法律相談はむずかしい

2014-05-13 02:36:51 | 法曹実務

当支部が実施している法律相談は30分枠で実施している。自治体や法テラスがの相談も同じ時間。つまり、30分間で相談者から事実経過を聴き取り、法的なアドバイスをおこなう必要がある。

 

これがなかなか難しい。まず、話を聞くまで何の相談かがわからない。比較的件数の多い離婚や相続であっても、社保や税務にからむと不勉強ゆえドキドキする。間違いを言うわけにはいかないので、「わかりません」と告白して後日に調べてお答えすることも。あんまり繰り返すとみっともないので日々の勉強が大事ですね。

 

正確な回答の前提として、相談者が何を知りたいと思ってきているのかを聴き取り、事実経過を把握する。ところがこれも簡単ではない。当然のことながら、多くの相談者にとって何が法的問題(非法的問題)なのか、何が重要な事実なのかはわからない。弁護士によっていろいろやり方があろうが、まずはできる限り介入せずに話していただき、途中で弁護士が引き取って法的問題点・一応の回答をすることが多い。とはいえ、どうしても時間に限りがあるため、こちらが主体的に交通整理をしてしまうこともある。これをやり過ぎると「弁護士に話を聞いてもらえなかった」とご不満になる。やはり難しい。

 

本日、新入会員弁護士の模擬相談を講評する機会を得た。同業の法律相談を見聞することは非常に少ないので、新鮮な勉強になった。他人のアラをあれこれ論評するのは簡単だけど、我が身を振り返れば反省ばかり。すべて自分のことを棚に上げた発言ですので悪しからず・・・。

 

あえて自分なりの「模範的法律相談」を。

30分のうち、相談者がいちばん聞きたいことを知るためにも、10~15分程度は相談者主体で話してもらう。もっとも、キーとなる事実(離婚で言えば婚姻時期~子の出生時期~別居時期等)は適宜質問を加える。場合によっては20分程度になってもよい。

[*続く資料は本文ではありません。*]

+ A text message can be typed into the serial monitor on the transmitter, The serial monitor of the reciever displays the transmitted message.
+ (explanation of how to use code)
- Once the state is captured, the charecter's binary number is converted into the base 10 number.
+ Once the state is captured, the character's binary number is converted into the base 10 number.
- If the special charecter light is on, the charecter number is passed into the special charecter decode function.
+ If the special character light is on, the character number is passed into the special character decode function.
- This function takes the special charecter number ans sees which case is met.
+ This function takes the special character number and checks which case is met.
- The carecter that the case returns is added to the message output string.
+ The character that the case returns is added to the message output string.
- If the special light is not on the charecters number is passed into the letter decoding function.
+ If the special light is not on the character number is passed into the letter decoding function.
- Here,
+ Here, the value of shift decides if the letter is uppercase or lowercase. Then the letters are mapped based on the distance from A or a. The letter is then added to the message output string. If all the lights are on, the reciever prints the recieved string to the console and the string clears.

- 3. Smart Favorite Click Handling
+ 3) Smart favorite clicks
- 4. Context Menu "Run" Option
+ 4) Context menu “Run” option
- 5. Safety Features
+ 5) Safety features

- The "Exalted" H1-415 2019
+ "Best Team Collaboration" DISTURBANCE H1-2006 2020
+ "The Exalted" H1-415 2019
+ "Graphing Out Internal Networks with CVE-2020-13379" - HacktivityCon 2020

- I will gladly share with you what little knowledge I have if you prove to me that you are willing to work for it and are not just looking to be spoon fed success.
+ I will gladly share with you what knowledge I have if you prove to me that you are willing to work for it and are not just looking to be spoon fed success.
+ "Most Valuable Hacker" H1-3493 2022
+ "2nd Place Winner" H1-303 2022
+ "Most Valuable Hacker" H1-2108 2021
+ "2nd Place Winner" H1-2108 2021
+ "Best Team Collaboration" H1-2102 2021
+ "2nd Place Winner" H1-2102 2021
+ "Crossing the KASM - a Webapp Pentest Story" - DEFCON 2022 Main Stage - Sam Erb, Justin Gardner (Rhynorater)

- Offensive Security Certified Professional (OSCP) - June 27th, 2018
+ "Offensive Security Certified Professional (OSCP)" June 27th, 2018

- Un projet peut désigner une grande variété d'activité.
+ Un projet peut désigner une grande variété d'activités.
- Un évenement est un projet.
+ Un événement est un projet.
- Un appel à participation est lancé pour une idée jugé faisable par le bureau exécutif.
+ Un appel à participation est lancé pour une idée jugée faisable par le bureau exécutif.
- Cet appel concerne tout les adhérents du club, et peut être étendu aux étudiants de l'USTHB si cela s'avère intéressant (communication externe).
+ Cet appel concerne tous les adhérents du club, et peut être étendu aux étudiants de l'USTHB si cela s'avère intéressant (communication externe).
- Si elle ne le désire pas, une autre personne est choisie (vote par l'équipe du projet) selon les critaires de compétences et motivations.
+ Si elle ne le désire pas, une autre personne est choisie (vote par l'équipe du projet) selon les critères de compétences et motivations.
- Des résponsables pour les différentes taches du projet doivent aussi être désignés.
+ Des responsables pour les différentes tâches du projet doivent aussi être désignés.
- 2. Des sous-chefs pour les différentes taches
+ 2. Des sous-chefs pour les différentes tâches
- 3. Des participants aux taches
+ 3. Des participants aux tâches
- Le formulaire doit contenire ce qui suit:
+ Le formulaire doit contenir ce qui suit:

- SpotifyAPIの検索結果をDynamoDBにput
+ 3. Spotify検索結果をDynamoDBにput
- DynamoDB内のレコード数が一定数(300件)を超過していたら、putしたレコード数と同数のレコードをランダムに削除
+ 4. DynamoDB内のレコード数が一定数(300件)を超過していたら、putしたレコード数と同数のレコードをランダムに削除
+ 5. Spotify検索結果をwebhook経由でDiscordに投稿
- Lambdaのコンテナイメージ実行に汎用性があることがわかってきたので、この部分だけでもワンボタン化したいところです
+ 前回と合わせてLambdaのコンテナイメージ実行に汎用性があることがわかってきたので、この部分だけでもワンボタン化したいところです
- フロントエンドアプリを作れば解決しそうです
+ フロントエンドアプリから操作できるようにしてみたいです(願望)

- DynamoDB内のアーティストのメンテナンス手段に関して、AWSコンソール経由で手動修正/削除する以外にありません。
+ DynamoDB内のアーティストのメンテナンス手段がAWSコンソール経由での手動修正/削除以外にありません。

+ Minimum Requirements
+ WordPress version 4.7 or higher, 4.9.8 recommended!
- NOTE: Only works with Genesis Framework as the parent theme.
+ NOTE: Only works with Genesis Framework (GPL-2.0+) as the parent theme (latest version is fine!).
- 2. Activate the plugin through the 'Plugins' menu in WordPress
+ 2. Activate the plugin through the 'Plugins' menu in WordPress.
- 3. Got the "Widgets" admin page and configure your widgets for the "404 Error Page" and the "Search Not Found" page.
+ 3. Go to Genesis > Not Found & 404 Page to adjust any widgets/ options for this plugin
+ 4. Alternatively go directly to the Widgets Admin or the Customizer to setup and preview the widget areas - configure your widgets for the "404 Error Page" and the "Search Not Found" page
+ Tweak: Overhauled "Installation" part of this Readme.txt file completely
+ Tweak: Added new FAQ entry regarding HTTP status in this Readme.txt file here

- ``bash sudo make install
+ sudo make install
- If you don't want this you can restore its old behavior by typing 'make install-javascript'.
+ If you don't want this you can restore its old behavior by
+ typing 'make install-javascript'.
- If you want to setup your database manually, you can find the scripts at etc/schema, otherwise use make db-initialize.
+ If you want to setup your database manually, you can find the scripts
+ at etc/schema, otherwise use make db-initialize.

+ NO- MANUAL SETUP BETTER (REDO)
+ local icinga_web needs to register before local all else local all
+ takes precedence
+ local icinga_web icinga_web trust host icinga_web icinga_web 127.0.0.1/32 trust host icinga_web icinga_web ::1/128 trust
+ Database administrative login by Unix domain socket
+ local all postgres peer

その上で、「今までお聴きした事実を前提に」ということで、実体法上の扱い・それを実現する手続について説明する。専門用語はあまり使わない。お伝えする情報は多ければいいわけではなく、大きな枠組み(離婚ならば、子ども・財産分与・慰謝料)・手続の大きな流れ(話し合い→家裁)を示すほうがよいだろう。

弁護士として、あくまでも「法律」相談であることに自覚的にあるべきだと思う。しょせん弁護士が答えられる事柄などたかが知れている。法律相談の場で、道徳や人生観をおおっぴらに語るべきではない。・・・と思いつつも、たまに脱線してないかな。